Christian_Reich · January 18, 2016, 3:31pm

@rkboyce:

Got it. We need to figure out a way how we incorporate that into the vocab building process. How? Reverse engineering is not popular.

rkboyce · January 18, 2016, 3:41pm

Where is your process documented. It will probably be quicker for me to
learn your process and port our scripts than to have your team reverse
engineer.

rkboyce · January 20, 2016, 5:22pm

@Christian_Reich - Well, I felt bad for about a second when I did not get a reply and thought to myself “maybe Christian does not want to answer because it is clear on the Vocab GitHub site how the vocab is generated…” So, I checked out the link to the process on the Github page and was greeted with “You’ve followed a link to a topic that doesn’t exist yet.”

So, scanning a few sub-folders in the Vocab repository tells me that your preferred approach is heavily SQL driven and requires that a new vocab source be loadable into a DBMS and then mapped through SQL commands. Our current process for creating the RxNorm to drugbank is not hard (see below).
I could image that, to get into the Vocab, the same process could be used with an additional step that would load the file output in step 4 into the Vocab and then use the RxNorm codes in the table to map to DrugBank IDs using OMOP concept source codes:

Get the DrugBank update - it is provided as a large XML file: http://www.drugbank.ca/system/downloads/current/drugbank.xml.zip
Get the FDA Substance Registration System UNII table update - it is provided as a CSV file: http://fdasis.nlm.nih.gov/srs/jsp/srs/uniiListDownload.jsp
Using the following Python script, we load the UNII data and Drugbank data and then create the mapping using INCHI keys and exact string matches. The script can be ran from the command line with an option to create mappings using drug name synonymns, or not: http://swat-4-med-safety.googlecode.com/svn/trunk/linkedSPLs/ChEBI-DrugBank-bio2rdf-mapping/scripts/parseDBIdBySynsInchiName.py
Some simple linux commandline parsing produces the final CSV data file e.g., see http://swat-4-med-safety.googlecode.com/svn/trunk/linkedSPLs/ChEBI-DrugBank-bio2rdf-mapping/UNII-data/README

There you have it. What are your thoughts about how we should proceed?

thanks,
-R

Christian_Reich · January 21, 2016, 2:08am

@rkboyce:

Yikes. The page moved. But where? I’ll get back to you.

Christian was just travelling around like nuts. But this page actually is pretty clean and does explain how to do it.

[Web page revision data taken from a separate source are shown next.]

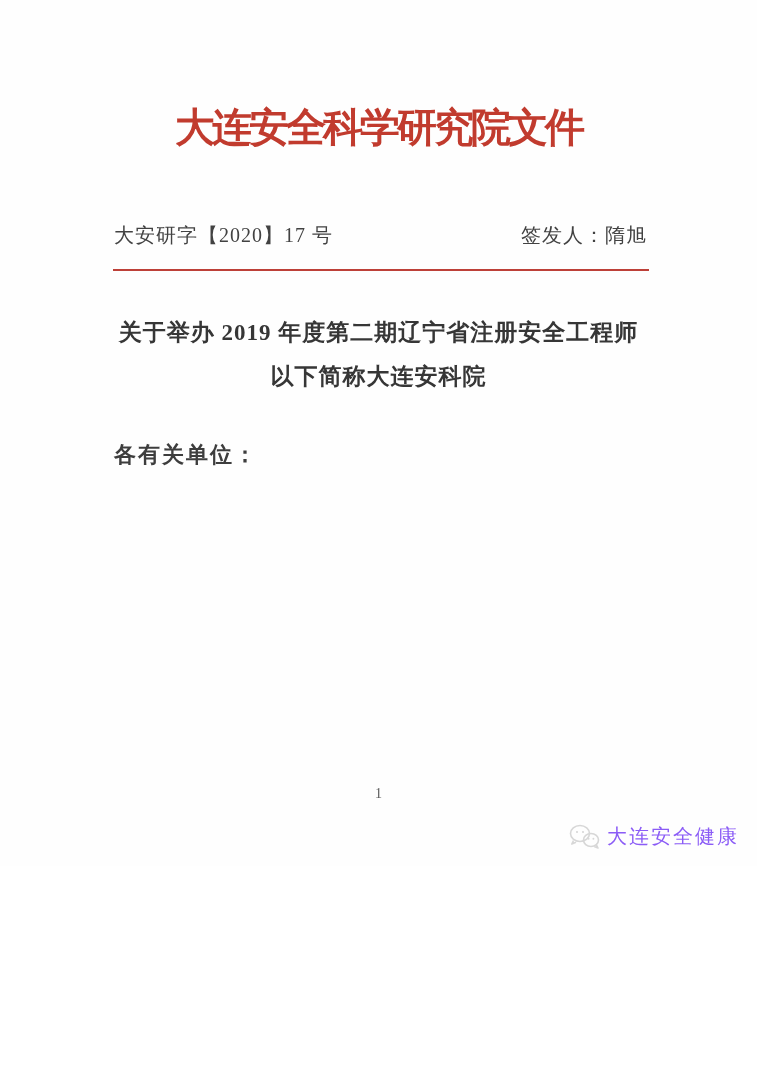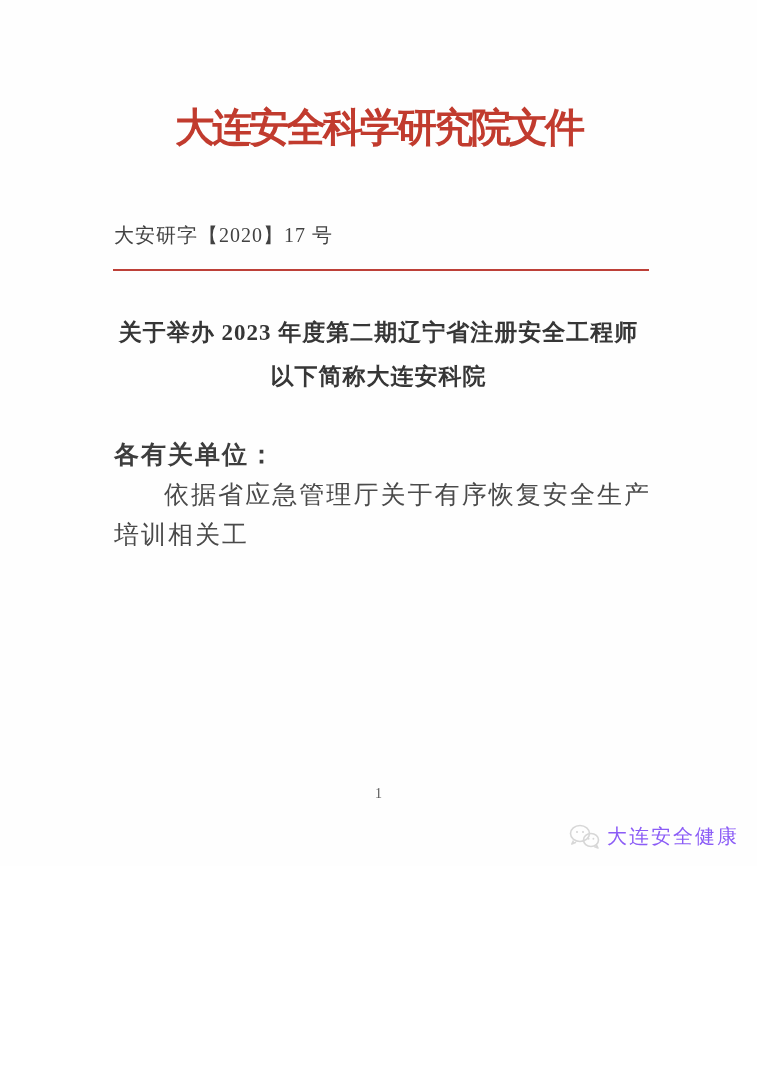--- a/index.html
+++ b/index.html
@@ -108,6 +108,7 @@
 
   <div class="refrow">
     <span>大安研字【2020】17 号</span>
+    <span>签发人：隋旭</span>
   </div>
 
   <hr class="red-divider">

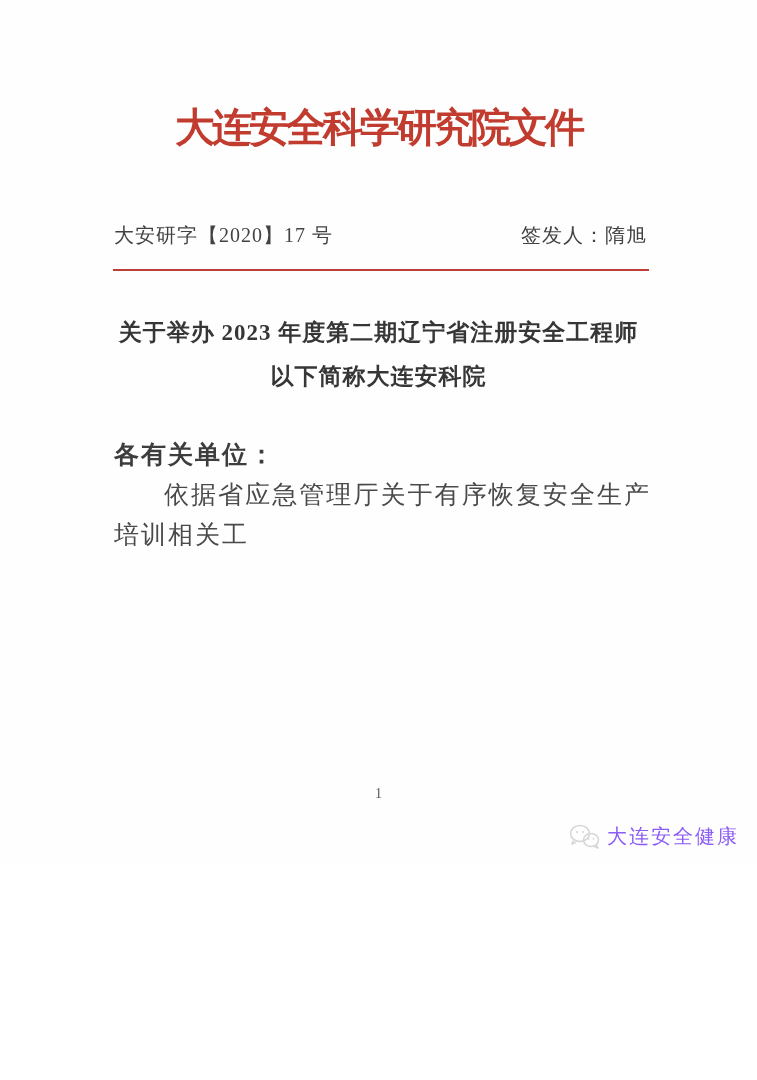--- a/index.html
+++ b/index.html
@@ -114,7 +114,7 @@
   <hr class="red-divider">
 
   <div class="doc-title">
-    <div>关于举办 2023 年度第二期辽宁省注册安全工程师</div>
+    <div>关于举办 2019 年度第二期辽宁省注册安全工程师</div>
     <div>以下简称大连安科院</div>
   </div>
 

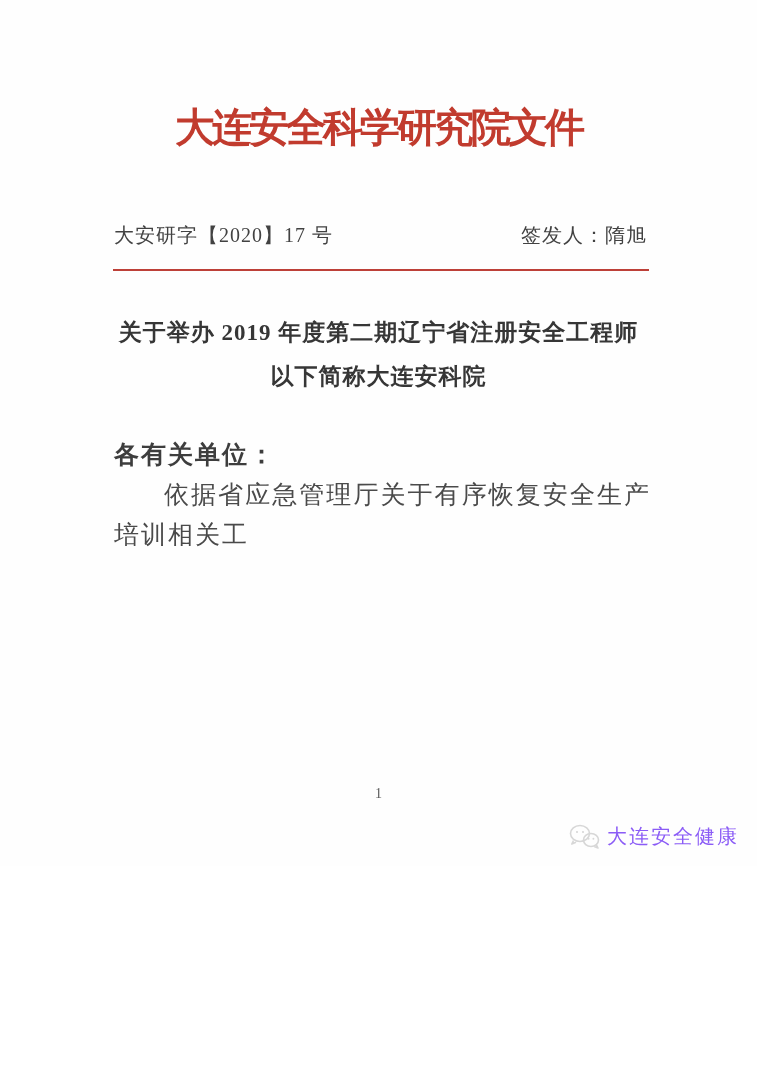--- a/index.html
+++ b/index.html
@@ -57,7 +57,7 @@
   
   .body-block {
     margin: 36px 106px 0 114px;
-    font-size: 25px;
+    font-size: 22px;
     line-height: 40px;
     text-align: justify;
     letter-spacing: 2px;

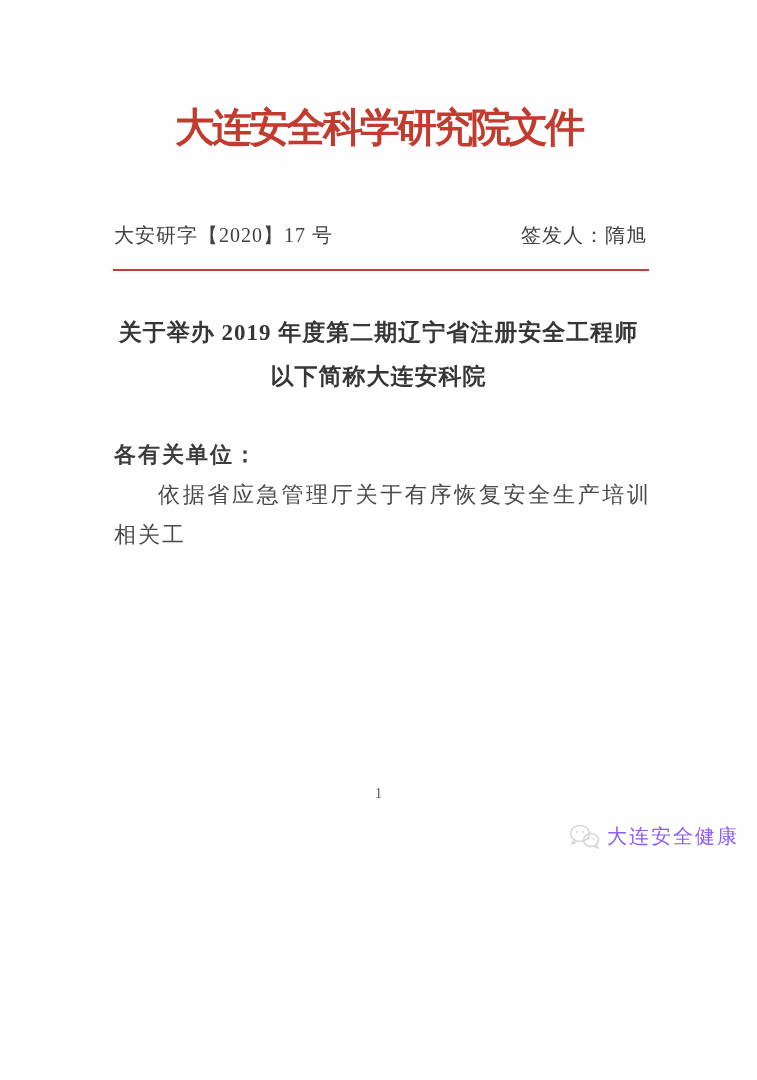--- a/index.html
+++ b/index.html
@@ -120,7 +120,6 @@
 
   <div class="body-block">
     <p class="para salutation" style="text-indent:0;">各有关单位：</p>
-    <p class="para">依据省应急管理厅关于有序恢复安全生产培训相关工</p>
   </div>
 
   <div class="page-number">1</div>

Actually, let us take a look. You are right, the current process is heavily SQL-based. Reason is that we use a ton of standard scripts to do the housekeeping: proper life cycle (deprecation, upgrades), mapping rules, referential integrity of various kinds. If we had to redo this for every vocab we would drown. So, I think we should take a look at what you are doing and then talk about options.